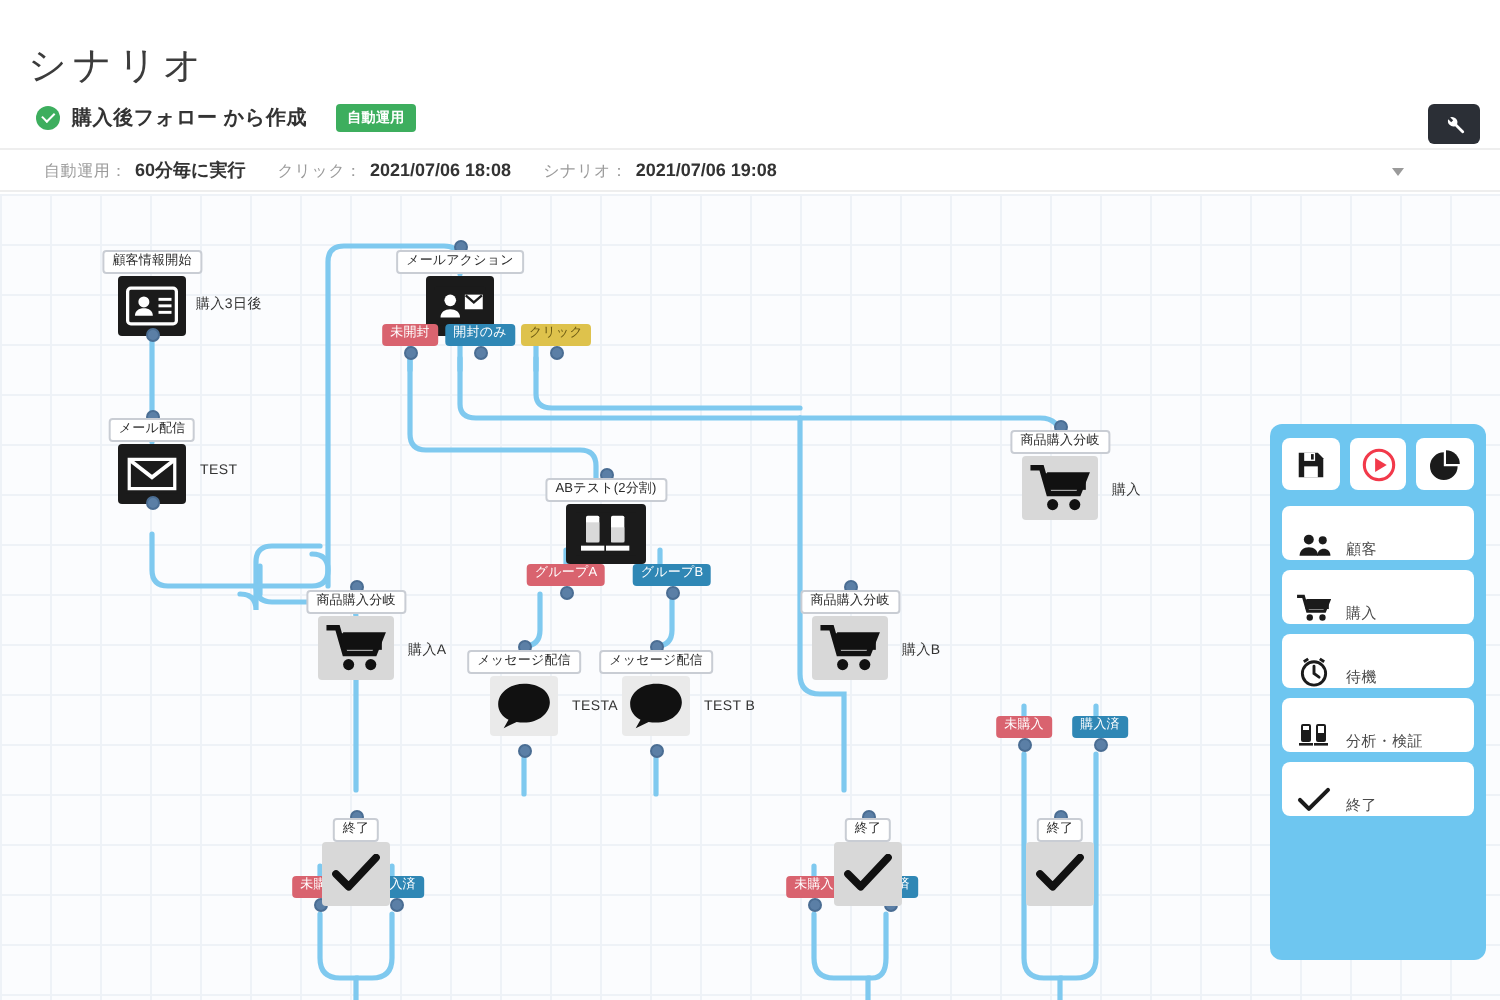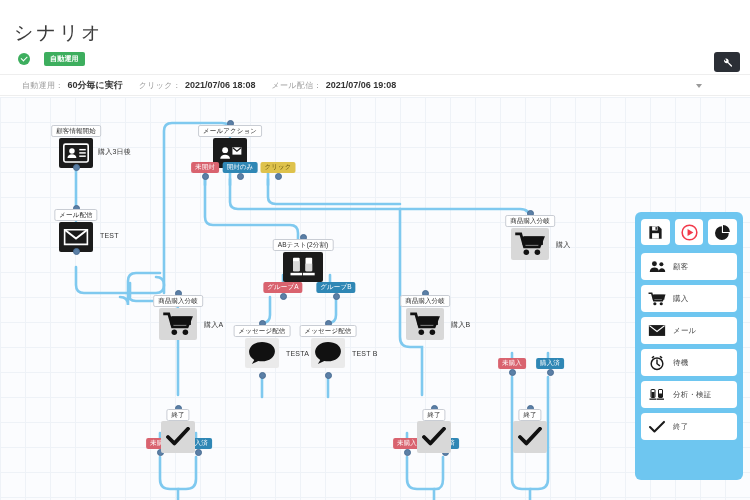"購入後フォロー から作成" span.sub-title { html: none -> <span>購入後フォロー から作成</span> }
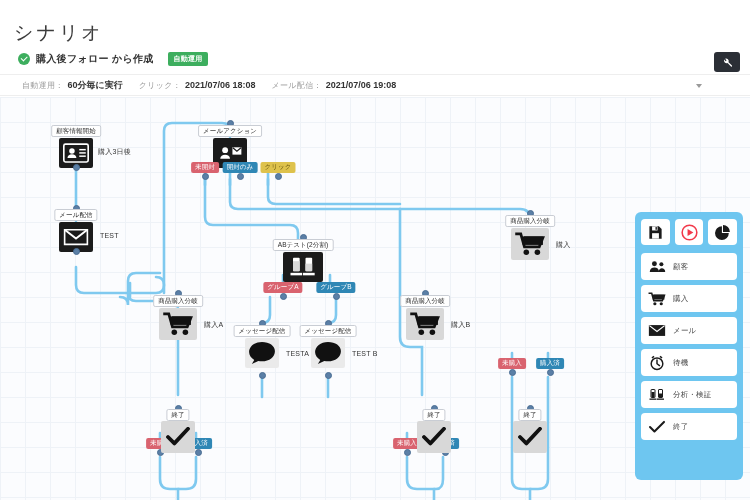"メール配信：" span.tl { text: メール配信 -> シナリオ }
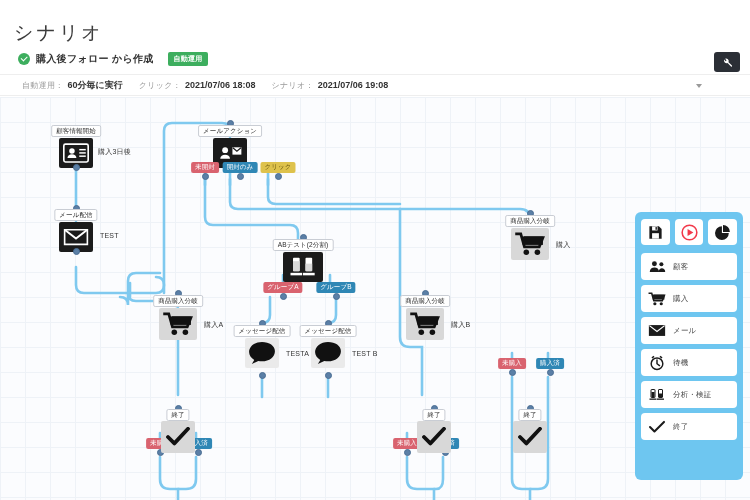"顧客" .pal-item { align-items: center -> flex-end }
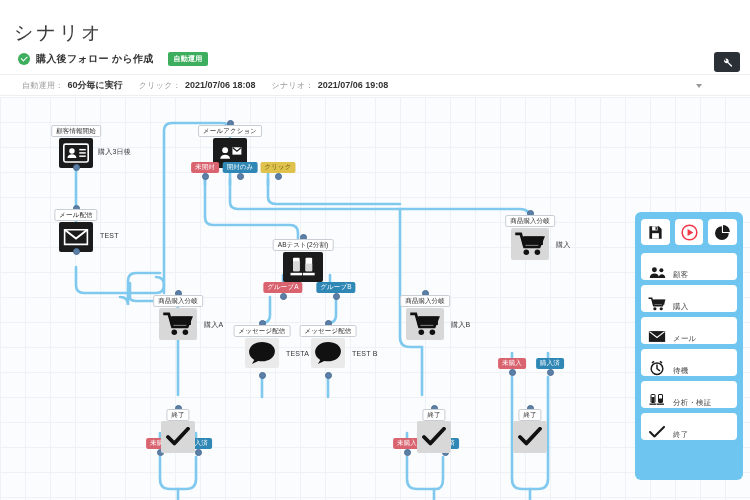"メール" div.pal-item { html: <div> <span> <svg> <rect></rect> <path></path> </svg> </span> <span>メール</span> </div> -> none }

::::

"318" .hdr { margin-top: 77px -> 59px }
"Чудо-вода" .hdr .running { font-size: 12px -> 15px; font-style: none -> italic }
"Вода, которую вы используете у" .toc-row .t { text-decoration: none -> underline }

::::

• TASK ITEM: In the data above, take the line with "text: メール配信 ->", the line with "html: <div> <span>", and every line between, and set them down exactly without pictures.

• WRITTEN ANSWER:
"メール配信：" span.tl { text: メール配信 -> シナリオ }
"顧客" .pal-item { align-items: center -> flex-end }
"メール" div.pal-item { html: <div> <span> <svg> <rect></rect> <path></path> </svg> </span> <span>メール</span> </div> -> none }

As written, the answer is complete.